Джесси положила письмо Рут в левый верхний ящик своего стола, где она хранила различные необычные письма, на которые, возможно, никогда не будет ответа, и до настоящего момента уже не вспоминала о своей старой соседке по комнате в общежитии — Рут Нери, которая страшно желала иметь Харлей-Дэвидсон, но которая не могла справиться со стандартной трансмиссией в старом прирученном ФордеПинто Джесси; Рут, которая часто терялась в окрестностях летнего лагеря даже после того, как ездила туда три года подряд; Рут, которая всегда плакала, когда забывала о поставленной на плиту сковороде и сжигала еду до угольков. Это последнее она совершала настолько часто, что просто чудо, что она ни разу не подожгла их комнату. Удивительно, что уверенный голос в ее голове принадлежал именно Рут.

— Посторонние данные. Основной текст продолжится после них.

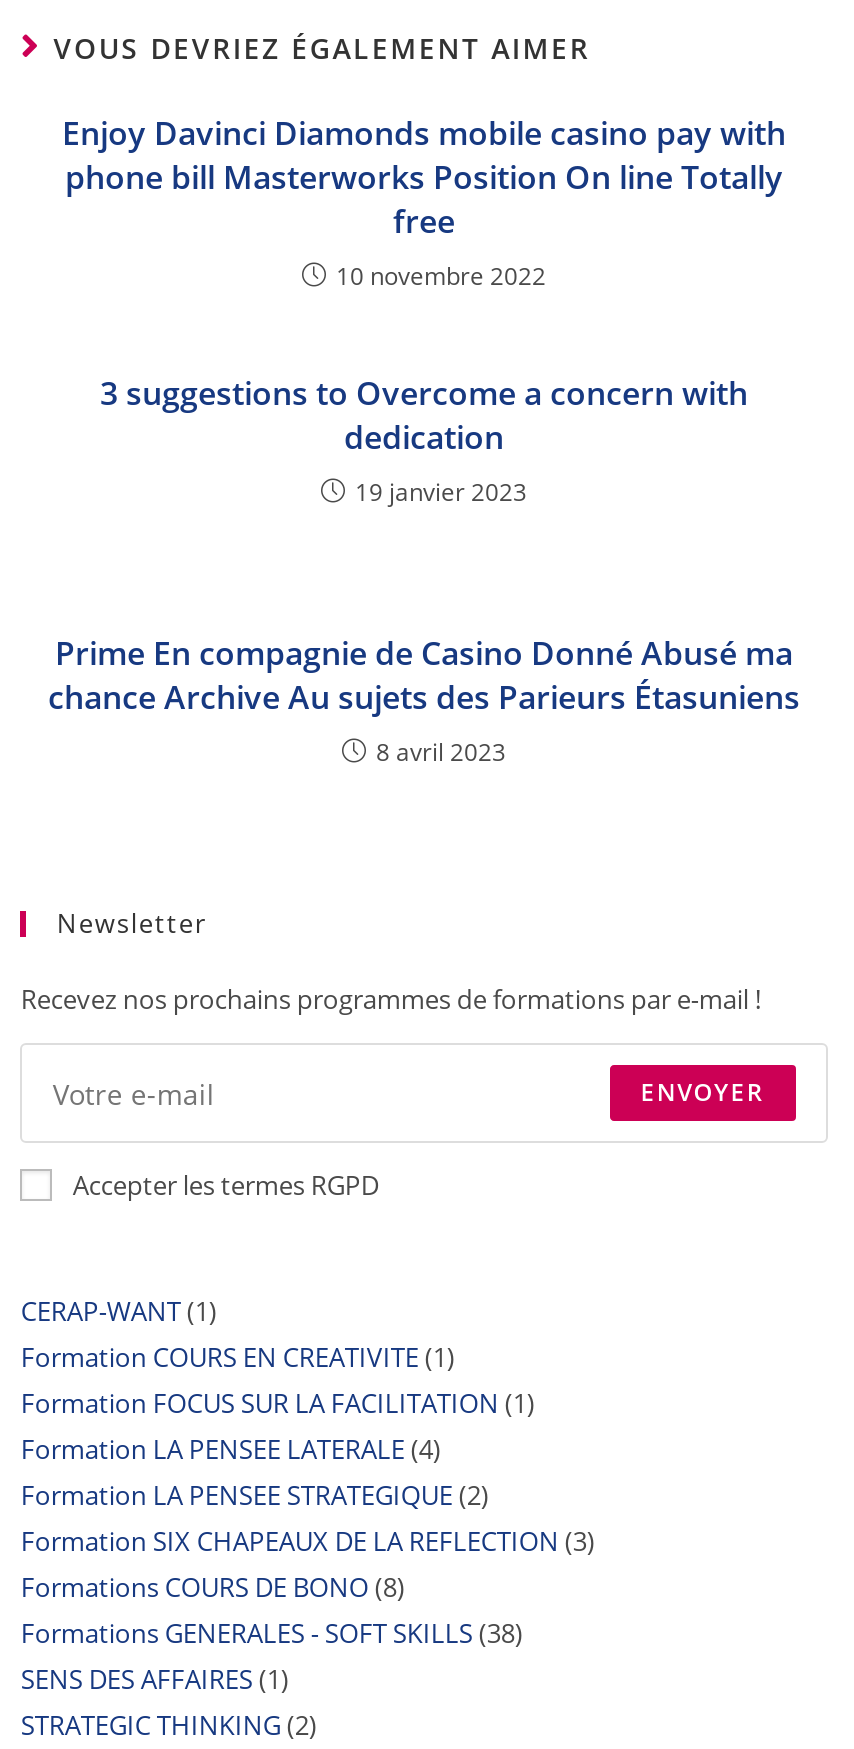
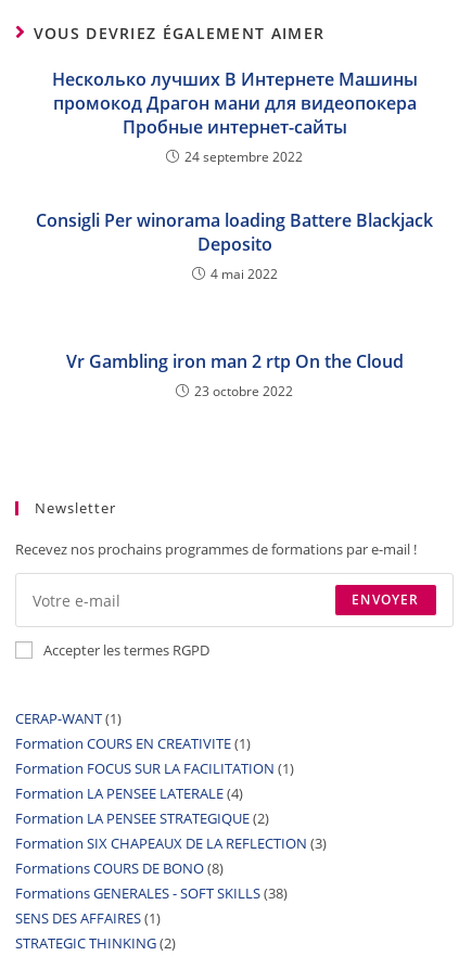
[62,111,786,293] Enjoy Davinci Diamonds mobile casino pay with | phone bill Masterworks Position On line Totally | free | 10 novembre 2022 -> [52,67,417,166] Несколько лучших В Интернете Машины | промокод Драгон мани для видеопокера | Пробные интернет-сайты | 24 septembre 2022
[100,371,748,509] 3 suggestions to Overcome a concern with | dedication | 19 janvier 2023 -> [36,208,433,283] Consigli Per winorama loading Battere Blackjack | Deposito | 4 mai 2022
[48,631,800,769] Prime En compagnie de Casino Donné Abusé ma | chance Archive Au sujets des Parieurs Étasuniens | 8 avril 2023 -> [66,349,403,400] Vr Gambling iron man 2 rtp On the Cloud | 23 octobre 2022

Снова залаяла собака. Звуки ни приблизились, ни удалились. Владелец собаки явно не охотился за птицами, это ясно наверняка; ни один охотник никогда не будет иметь дело с таким брехуном. А если собака и хозяин вышли на прогулку, то почему же последние минут пять лай раздается из одного и того же места?

Потому что ты была права раньше, прошептало ее сознание. Там нет никакого хозяина. Этот голос не принадлежал ни Рут, ни Хорошей Женушке Барлингейм, и, конечно же, Джесси не могла подумать о нем как о своем собственном; он был очень молодым и очень испуганным. И, как и голос Рут, очень знакомым. Это просто бродячая собака, гуляющая сама по себе. Она не поможет тебе, Джесси. Она не поможет нам.

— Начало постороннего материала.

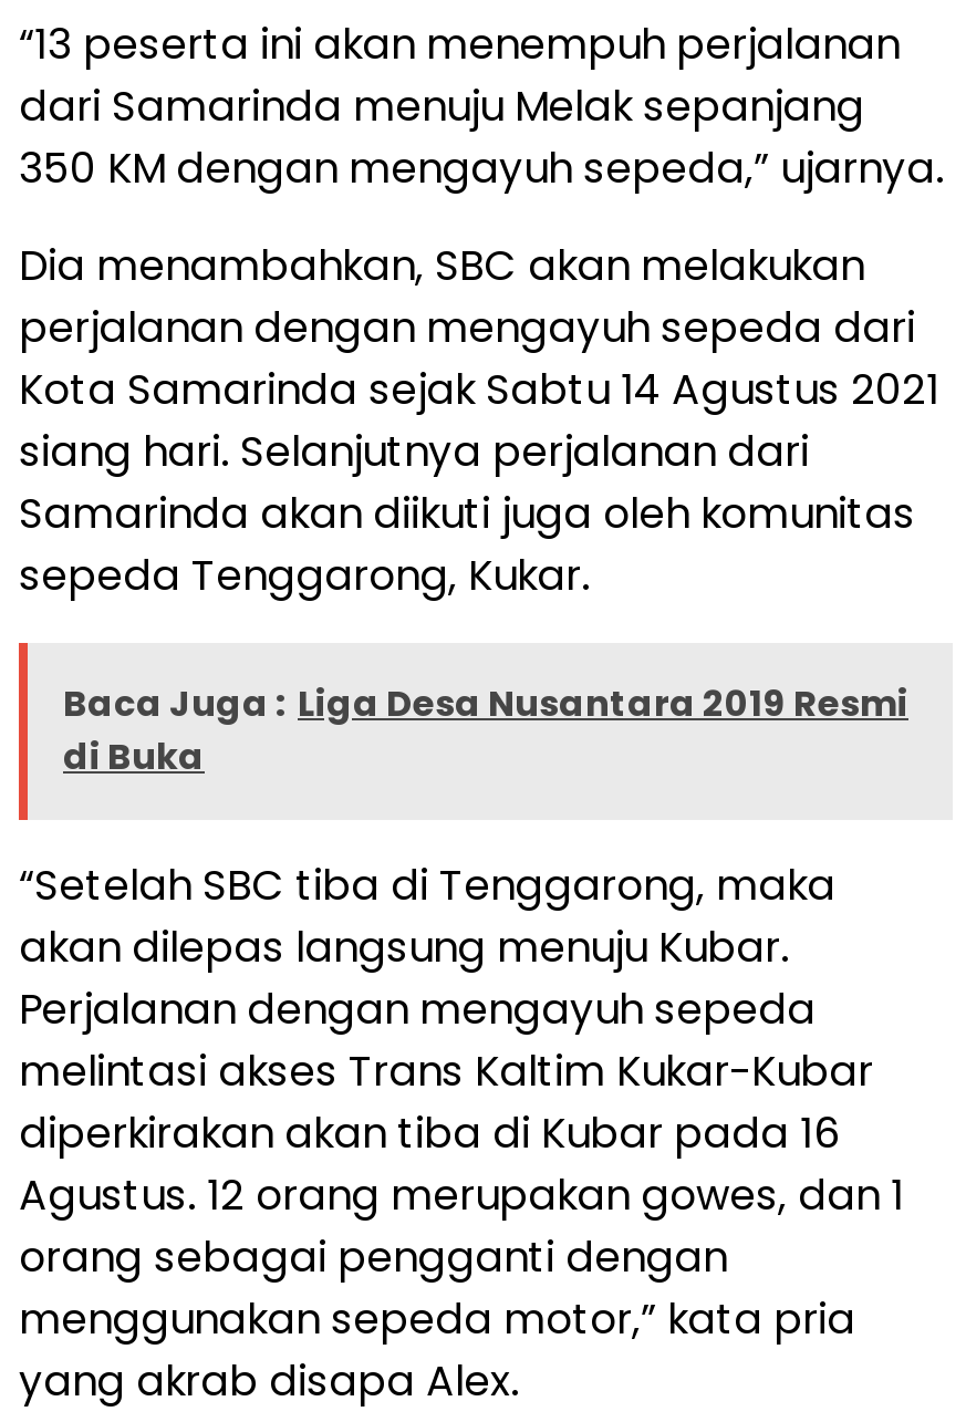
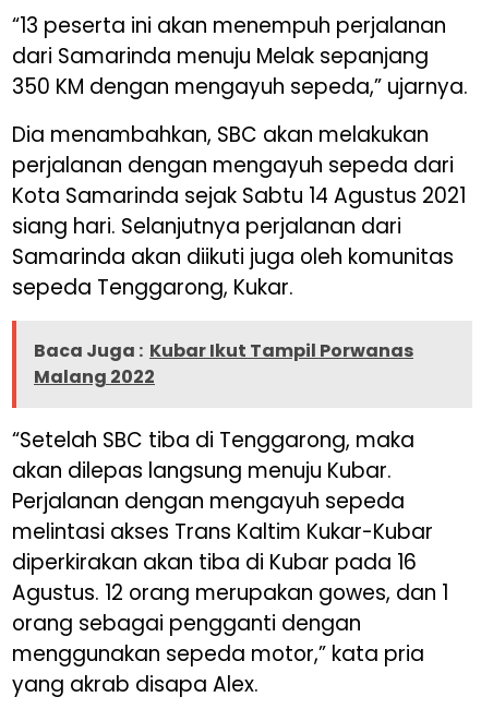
[63,679,908,783] Baca Juga : Liga Desa Nusantara 2019 Resmi | di Buka -> [34,339,413,390] Baca Juga : Kubar Ikut Tampil Porwanas | Malang 2022

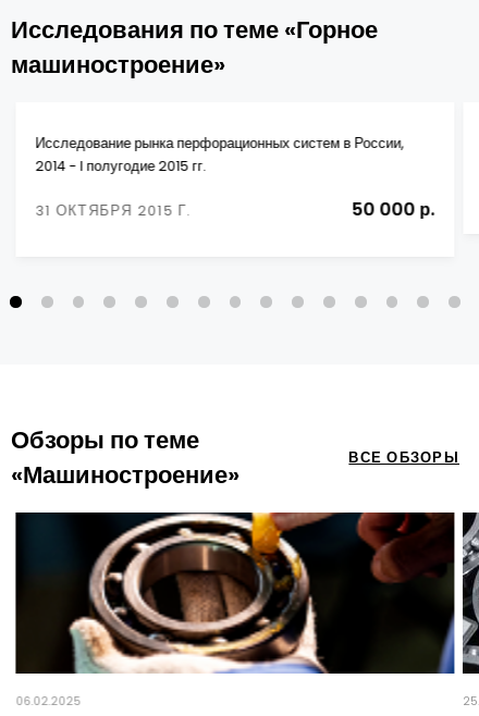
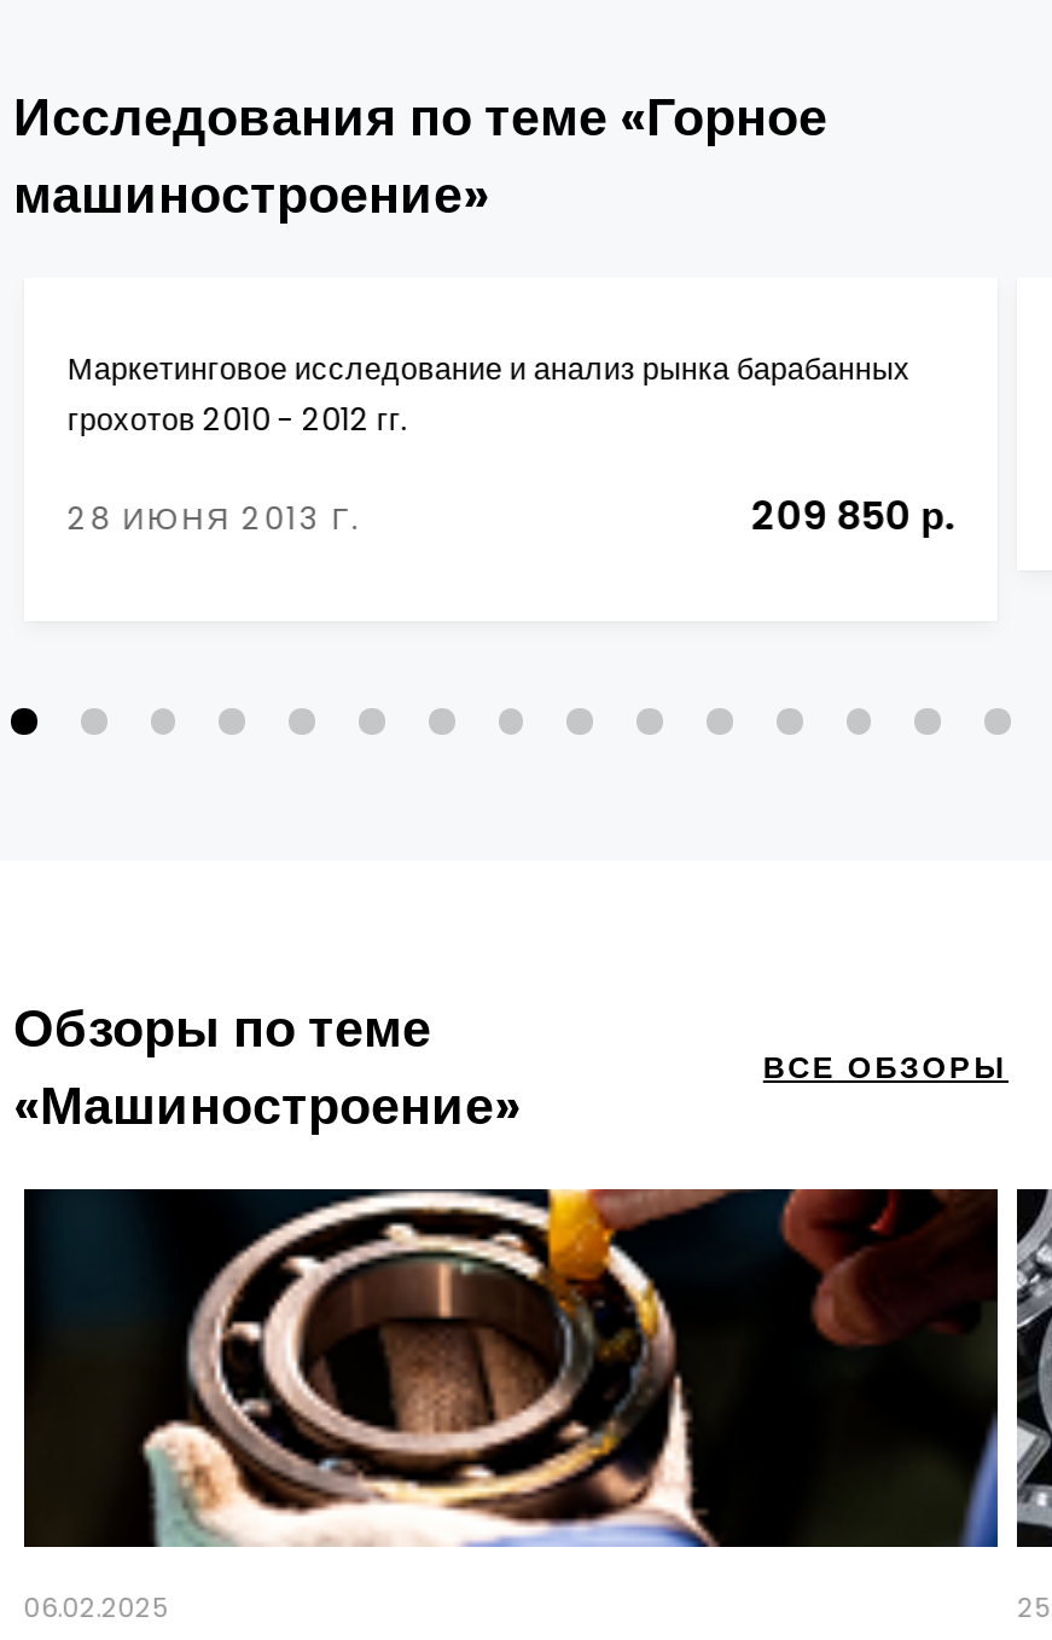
[35,134,404,175] Исследование рынка перфорационных систем в России, | 2014 - I полугодие 2015 гг. -> [67,348,910,440] Маркетинговое исследование и анализ рынка барабанных | грохотов 2010 - 2012 гг.
[35,197,435,222] 31 ОКТЯБРЯ 2015 Г. | 50 000 р. -> [67,489,954,545] 28 ИЮНЯ 2013 Г. | 209 850 р.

Но, может быть, это была слишком мрачная оценка. В конце концов, она же не знает точно, что пес бездомный, не так ли? Не наверняка. И пока не узнает точно, не будет этому верить.

— Если тебе это не нравится, подавай в суд, — произнесла Джесси низким, хриплым голосом.

Между тем, оставался вопрос о Джеральде. Из-за паники и последовавшей за ней боли он выскользнул из поля зрения Джесси.

— Джеральд? — ее голос звучал тускло и нереально. Прочистив горло, Джесси позвала снова: — Джеральд!

Ничего. Пшик. Никакого ответа.

Это еще не означает, что он умер, женщина, так что пусть шерстка дыбом не встает, не впадай в еще одну панику.

У Джесси шерстка дыбом не слояла, слава Богу, и у нее не было намерения снова впадать в панику. Тем не менее, она чувствовала глубокий, сильный страх, чувство, похожее на ужасную ностальгию. То, что Джеральд не ответил, не означает, что он мертв, это правда, но означает, что он по крайней мере находится без сознания.

И, возможно, мертв, добавила Рут Нери. Я не хочу сыпать соль на раны, Джесс — на самом деле — но ты же не слышишь его дыхания, правда? Я имею в виду, что обычно слышно дыхание людей, лежащих без сознания; они дышат резкими, рыдающими вдохами, не так ли?

— Откуда, черт возьми, мне знать? — сказала она, но это было глупостью. Она знала, потому что большую часть времени обучения в колледже была добровольной конфетной оберткой и ей не потребовалось много времени, чтобы уяснить, как звучит покойник, поскольку он не звучит никак. Рут все это изучила в то время, которое провела в Портлендской Городской Больнице, и которое Джесси называла Судными Днями, имея в виду подкладное судно. Однако голос должен был все это знать даже в том случае, если Рут этого не знала, потому что это был не голос Рут; это был ее голос. Она напомнила себе об этом, потому что голос обладал прямо таки чудовищной самостоятельностью.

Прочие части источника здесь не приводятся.